GOAL OF THE EXERCISE
Every record must come back unchanged, apart from the pictures, which are dropped.

ENTRIES SUPPLIED
..............................
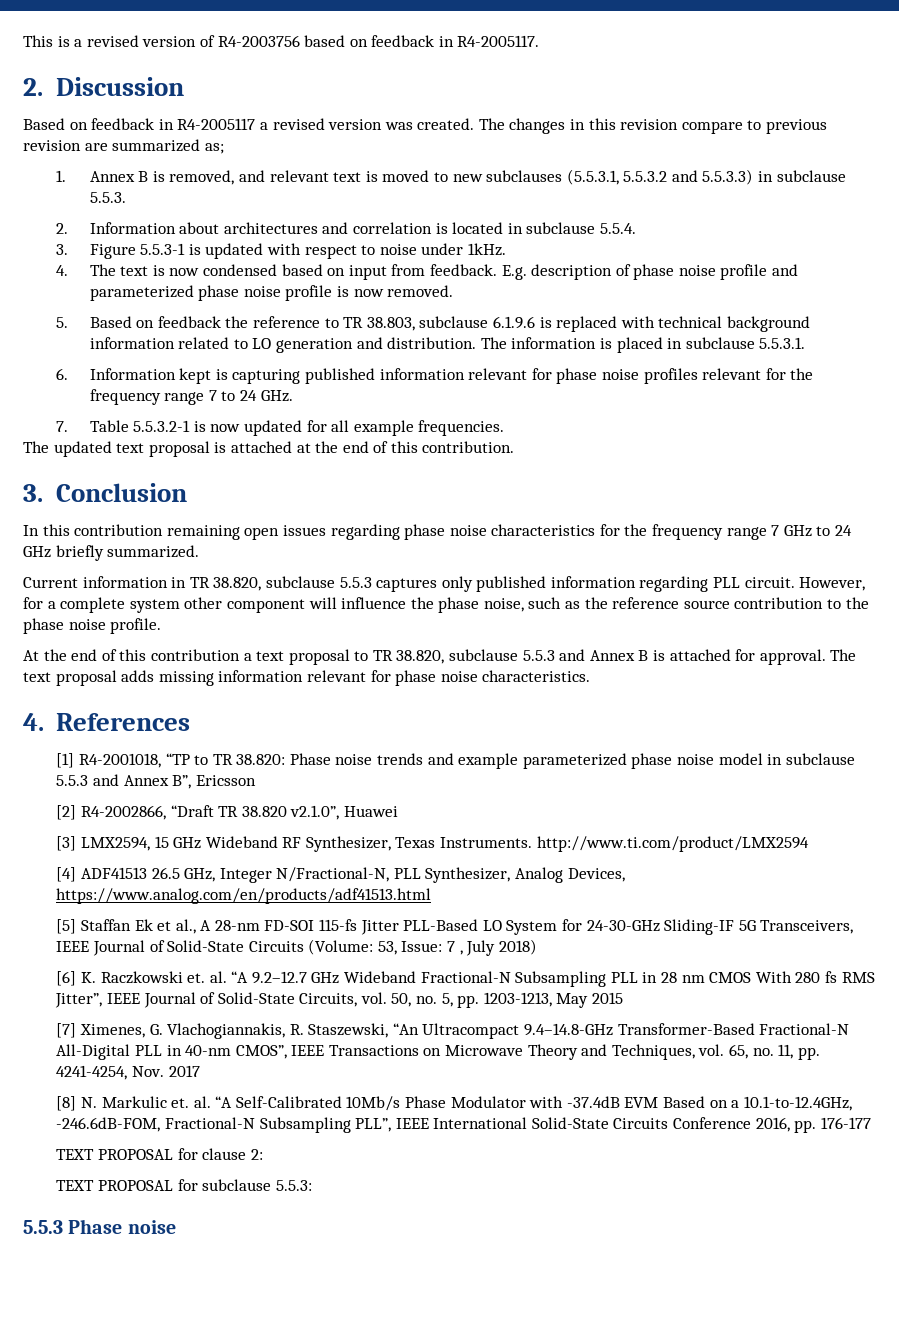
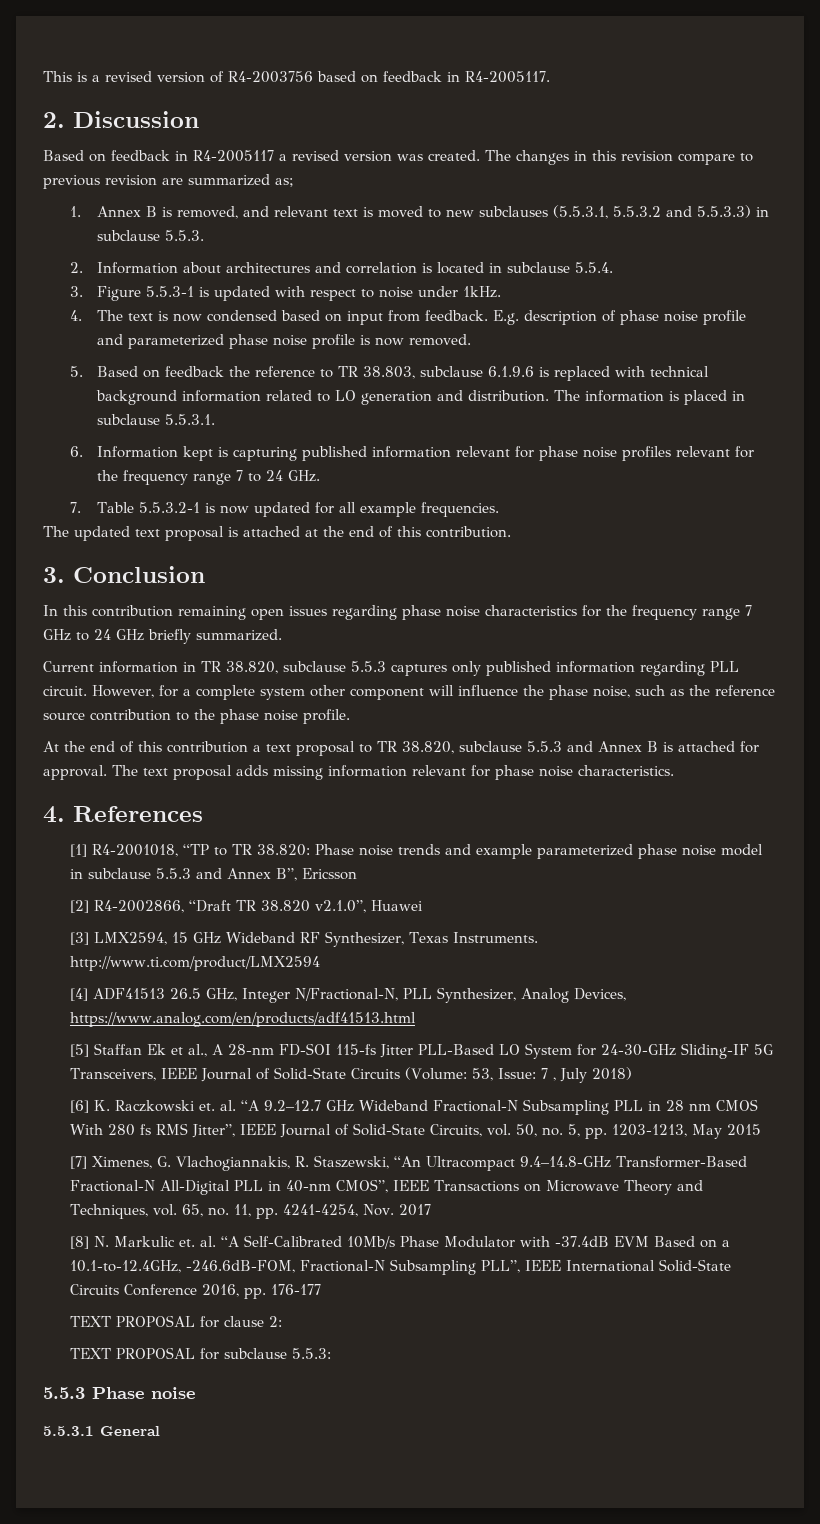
+ 5.5.3.1 General

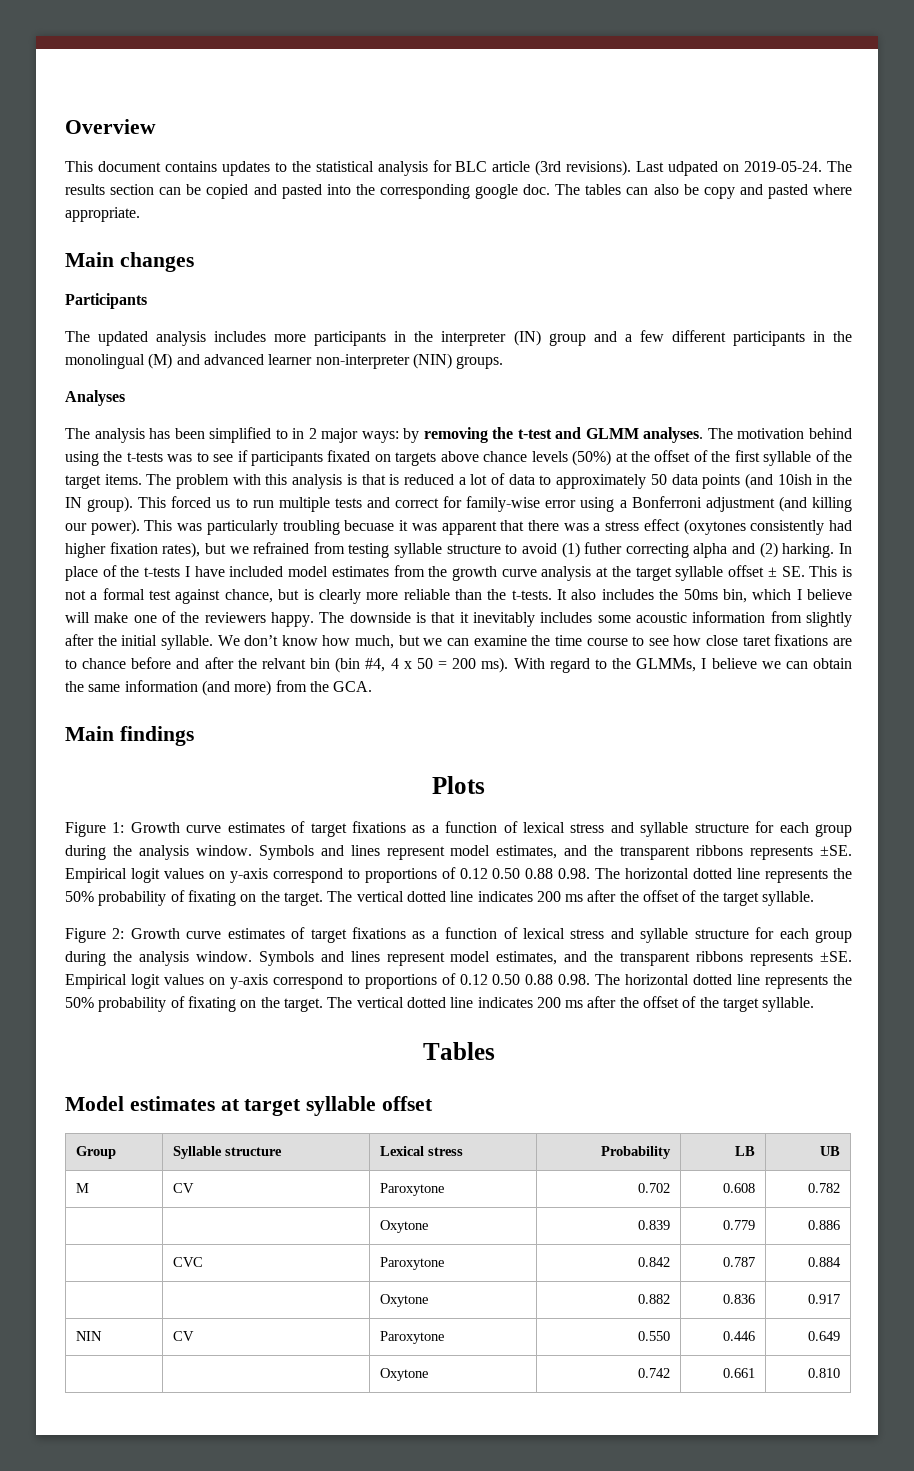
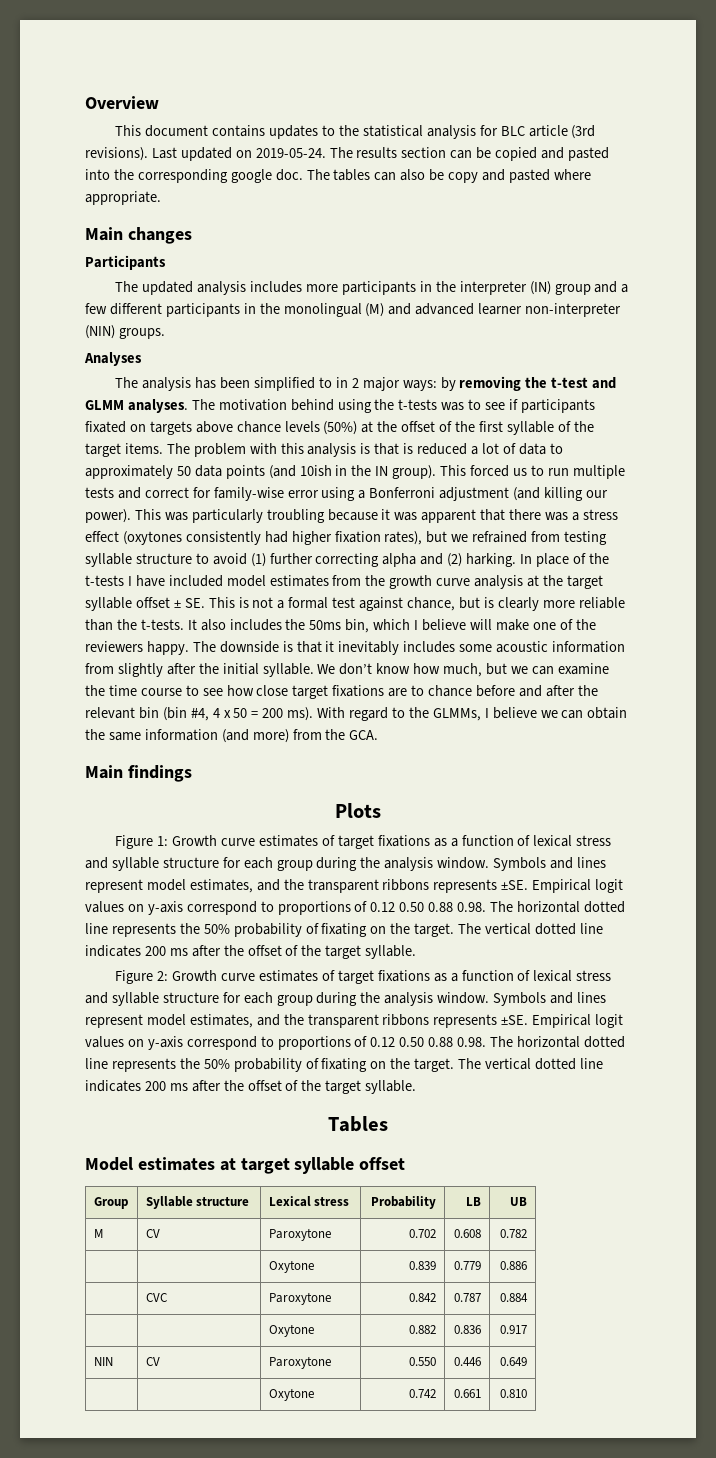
- Last udpated on 2019-05-24.
+ Last updated on 2019-05-24.
- This was particularly troubling becuase it was apparent that there was a stress effect (oxytones consistently had higher fixation rates), but we refrained from testing syllable structure to avoid (1) futher correcting alpha and (2) harking.
+ This was particularly troubling because it was apparent that there was a stress effect (oxytones consistently had higher fixation rates), but we refrained from testing syllable structure to avoid (1) further correcting alpha and (2) harking.
- We don’t know how much, but we can examine the time course to see how close taret fixations are to chance before and after the relvant bin (bin #4, 4 x 50 = 200 ms).
+ We don’t know how much, but we can examine the time course to see how close target fixations are to chance before and after the relevant bin (bin #4, 4 x 50 = 200 ms).

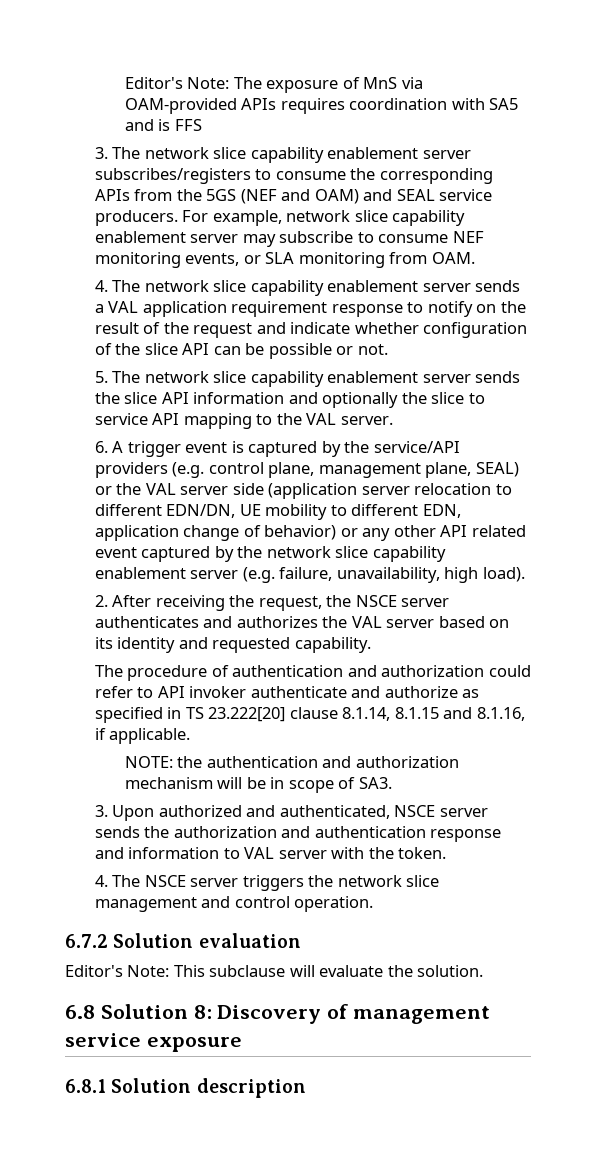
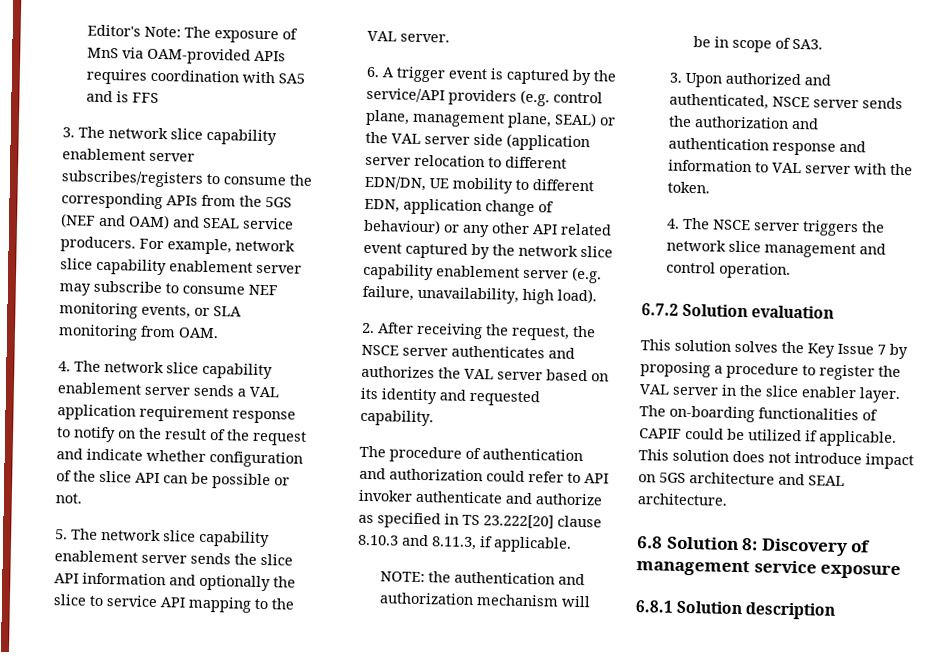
- 6. A trigger event is captured by the service/API providers (e.g. control plane, management plane, SEAL) or the VAL server side (application server relocation to different EDN/DN, UE mobility to different EDN, application change of behavior) or any other API related event captured by the network slice capability enablement server (e.g. failure, unavailability, high load).
+ 6. A trigger event is captured by the service/API providers (e.g. control plane, management plane, SEAL) or the VAL server side (application server relocation to different EDN/DN, UE mobility to different EDN, application change of behaviour) or any other API related event captured by the network slice capability enablement server (e.g. failure, unavailability, high load).
- The procedure of authentication and authorization could refer to API invoker authenticate and authorize as specified in TS 23.222[20] clause 8.1.14, 8.1.15 and 8.1.16, if applicable.
+ The procedure of authentication and authorization could refer to API invoker authenticate and authorize as specified in TS 23.222[20] clause 8.10.3 and 8.11.3, if applicable.
- Editor's Note: This subclause will evaluate the solution.
+ This solution solves the Key Issue 7 by proposing a procedure to register the VAL server in the slice enabler layer. The on-boarding functionalities of CAPIF could be utilized if applicable. This solution does not introduce impact on 5GS architecture and SEAL architecture.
..............................
SOLVED PROBLEM
+ 5.5.3.1 General

- Last udpated on 2019-05-24.
+ Last updated on 2019-05-24.
- This was particularly troubling becuase it was apparent that there was a stress effect (oxytones consistently had higher fixation rates), but we refrained from testing syllable structure to avoid (1) futher correcting alpha and (2) harking.
+ This was particularly troubling because it was apparent that there was a stress effect (oxytones consistently had higher fixation rates), but we refrained from testing syllable structure to avoid (1) further correcting alpha and (2) harking.
- We don’t know how much, but we can examine the time course to see how close taret fixations are to chance before and after the relvant bin (bin #4, 4 x 50 = 200 ms).
+ We don’t know how much, but we can examine the time course to see how close target fixations are to chance before and after the relevant bin (bin #4, 4 x 50 = 200 ms).

- 6. A trigger event is captured by the service/API providers (e.g. control plane, management plane, SEAL) or the VAL server side (application server relocation to different EDN/DN, UE mobility to different EDN, application change of behavior) or any other API related event captured by the network slice capability enablement server (e.g. failure, unavailability, high load).
+ 6. A trigger event is captured by the service/API providers (e.g. control plane, management plane, SEAL) or the VAL server side (application server relocation to different EDN/DN, UE mobility to different EDN, application change of behaviour) or any other API related event captured by the network slice capability enablement server (e.g. failure, unavailability, high load).
- The procedure of authentication and authorization could refer to API invoker authenticate and authorize as specified in TS 23.222[20] clause 8.1.14, 8.1.15 and 8.1.16, if applicable.
+ The procedure of authentication and authorization could refer to API invoker authenticate and authorize as specified in TS 23.222[20] clause 8.10.3 and 8.11.3, if applicable.
- Editor's Note: This subclause will evaluate the solution.
+ This solution solves the Key Issue 7 by proposing a procedure to register the VAL server in the slice enabler layer. The on-boarding functionalities of CAPIF could be utilized if applicable. This solution does not introduce impact on 5GS architecture and SEAL architecture.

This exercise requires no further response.